(Front-end code change data)
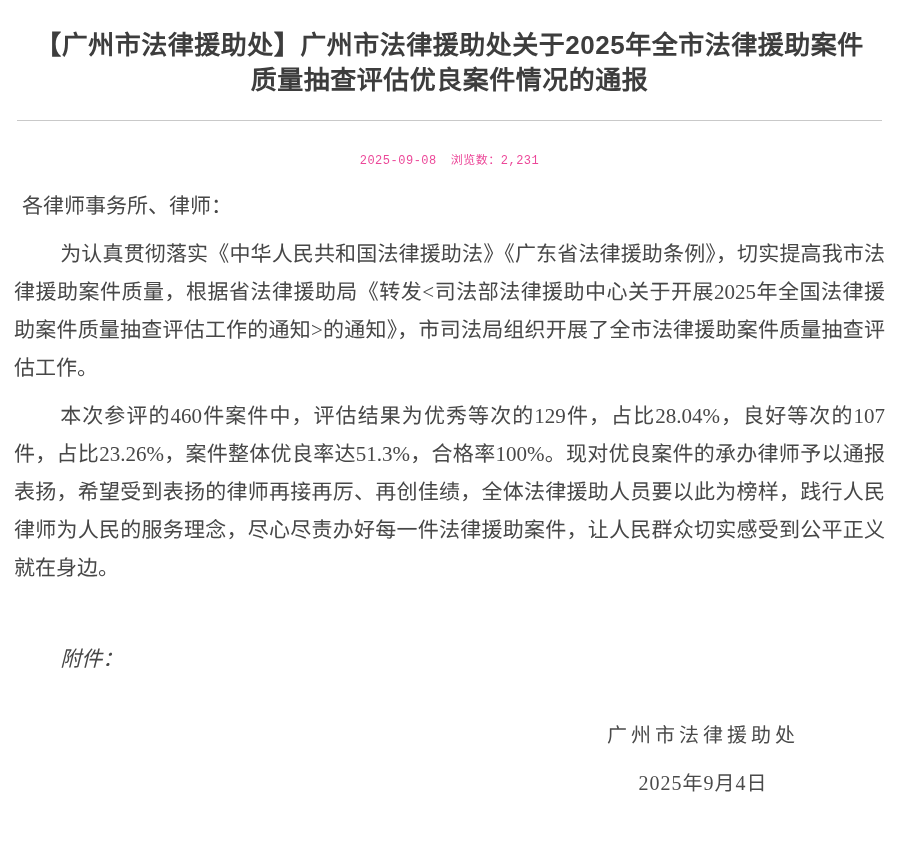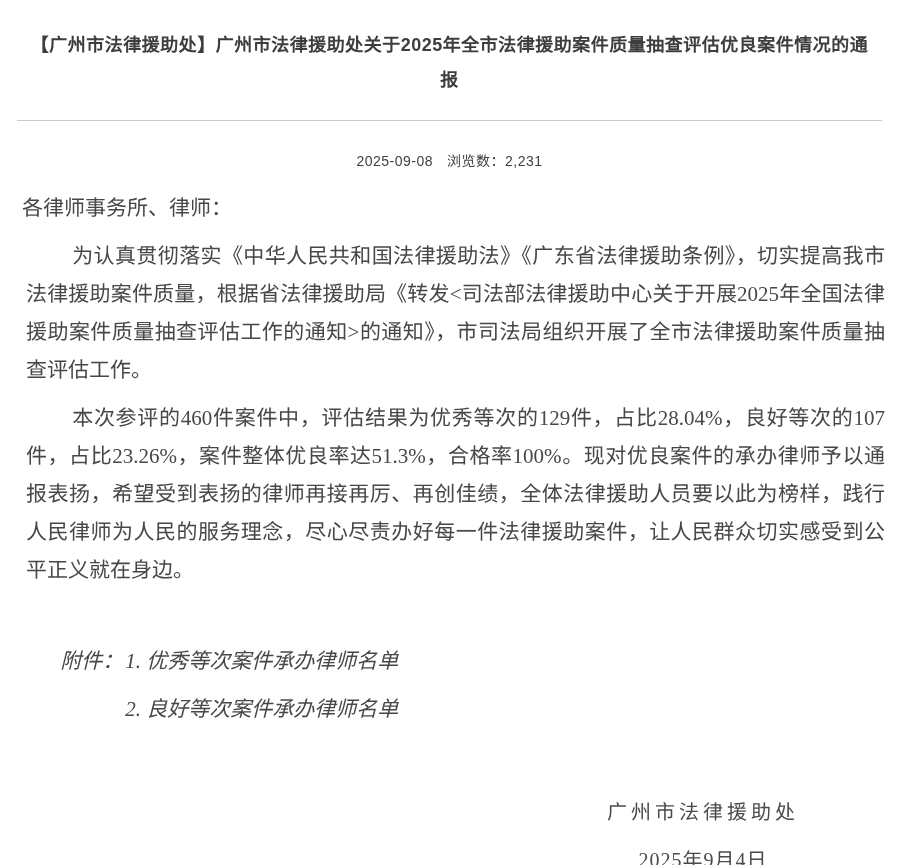--- a/index.html
+++ b/index.html
@@ -21,7 +21,7 @@
   .article-title {
     font-family: "Liberation Sans", "DejaVu Sans", sans-serif;
     font-weight: 700;
-    font-size: 18px;
+    font-size: 26px;
     line-height: 35px;
     color: #3d3d3d;
     text-align: center;

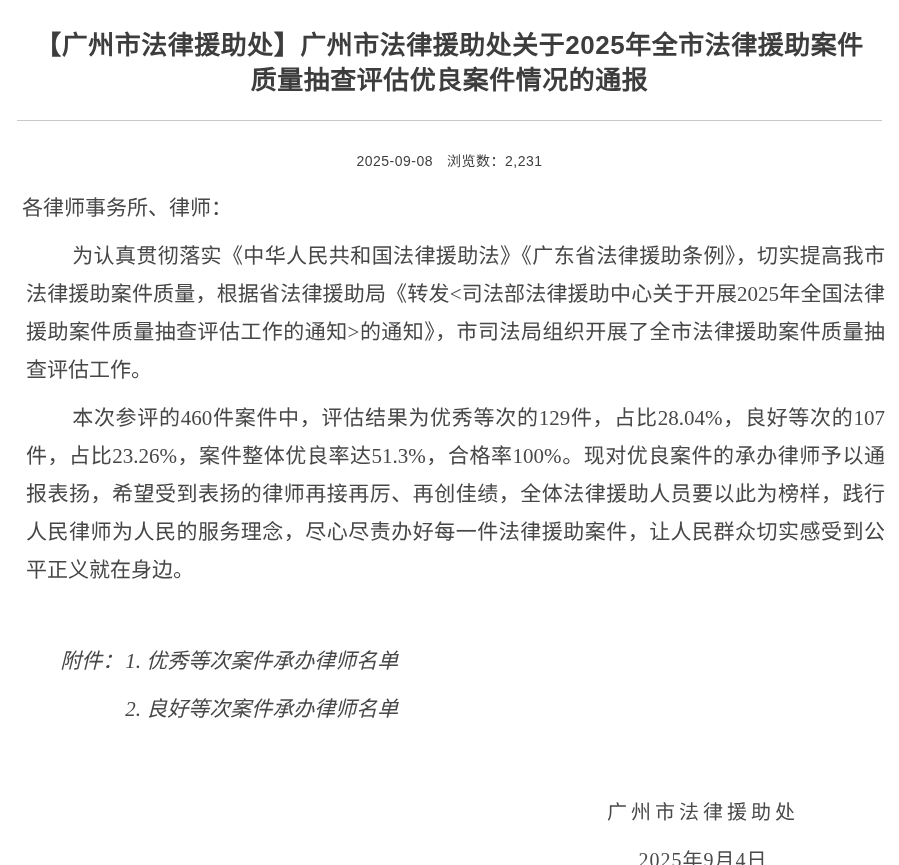--- a/index.html
+++ b/index.html
@@ -38,9 +38,9 @@
   .meta-line {
     margin-top: 29px;
     text-align: center;
-    font-family: Liberation Sans, sans-serif;
-    font-size: 14px;
-    color: #404040;
+    font-family: Liberation Mono, monospace;
+    font-size: 12px;
+    color: #ec4899;
     letter-spacing: 0.5px;
   }
   .meta-line .meta-date { margin-right: 14px; }

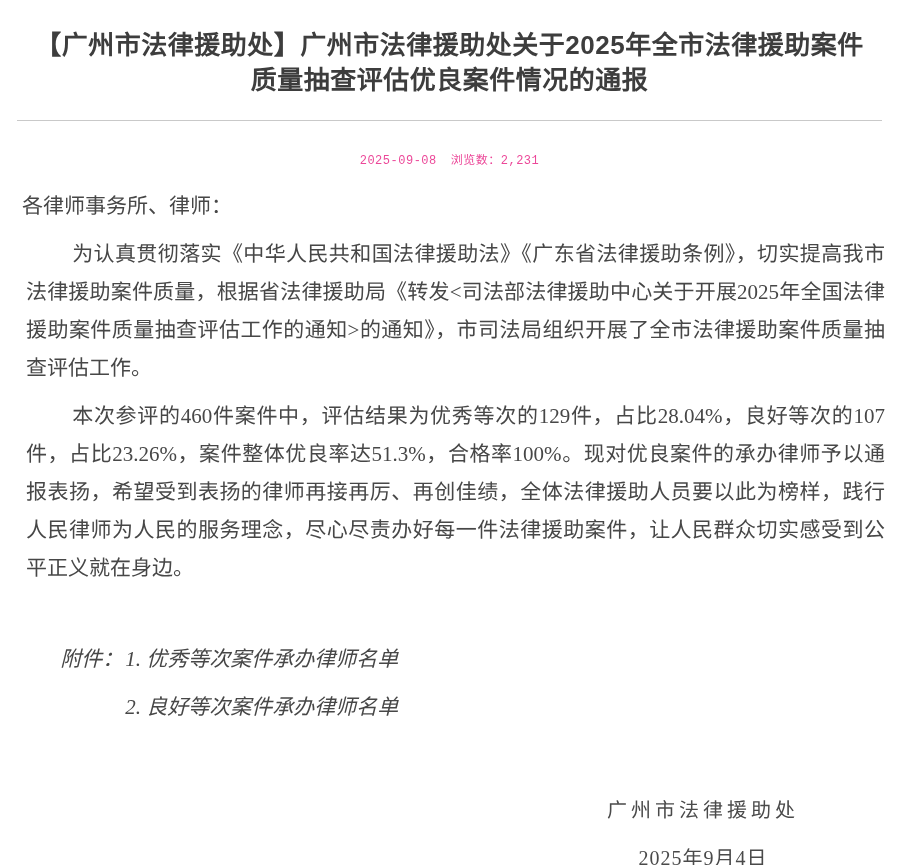--- a/index.html
+++ b/index.html
@@ -55,7 +55,7 @@
     margin: 8px;
   }
   .paragraph {
-    margin: 10px 0 0 12px;
+    margin: 10px 0 0 0;
     text-indent: 2.2em;
   }
   .attachments {

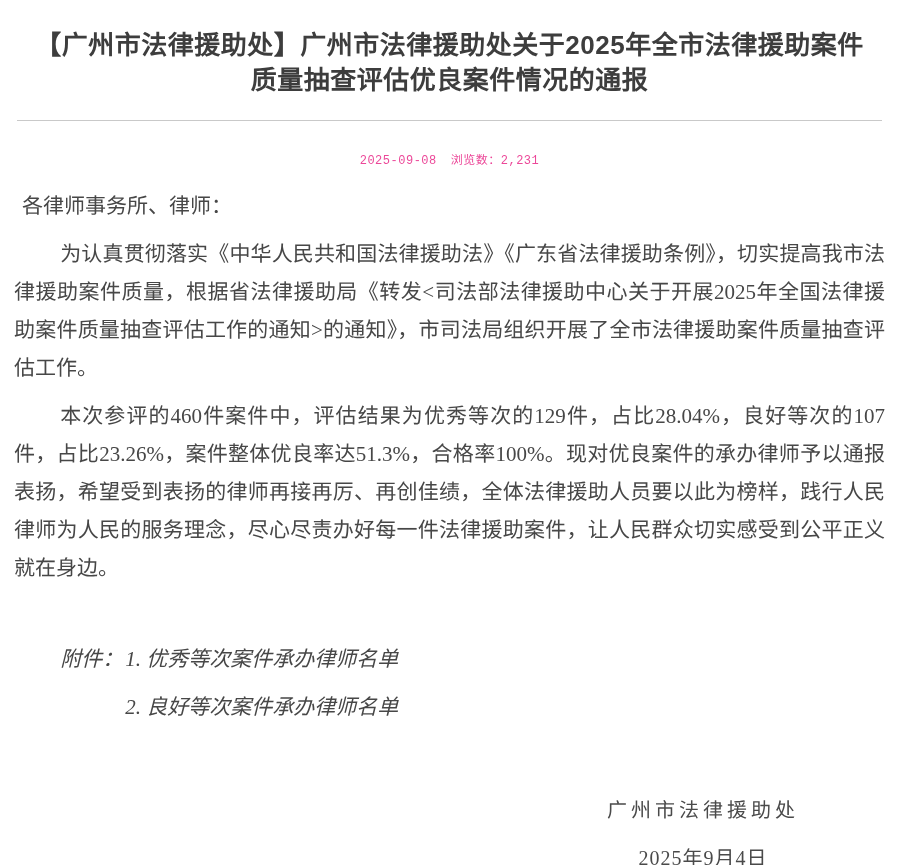--- a/index.html
+++ b/index.html
@@ -116,10 +116,6 @@
 
     <div class="attachments">
       <span class="attach-label">附件：</span>
-      <div class="attach-items">
-        <div class="attach-item">1. 优秀等次案件承办律师名单</div>
-        <div class="attach-item">2. 良好等次案件承办律师名单</div>
-      </div>
     </div>
 
     <div class="signature">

Exercise details
Determine how many lines of the entries contain the string "Liberation", and reply with nothing but the number.

Completed exercise
3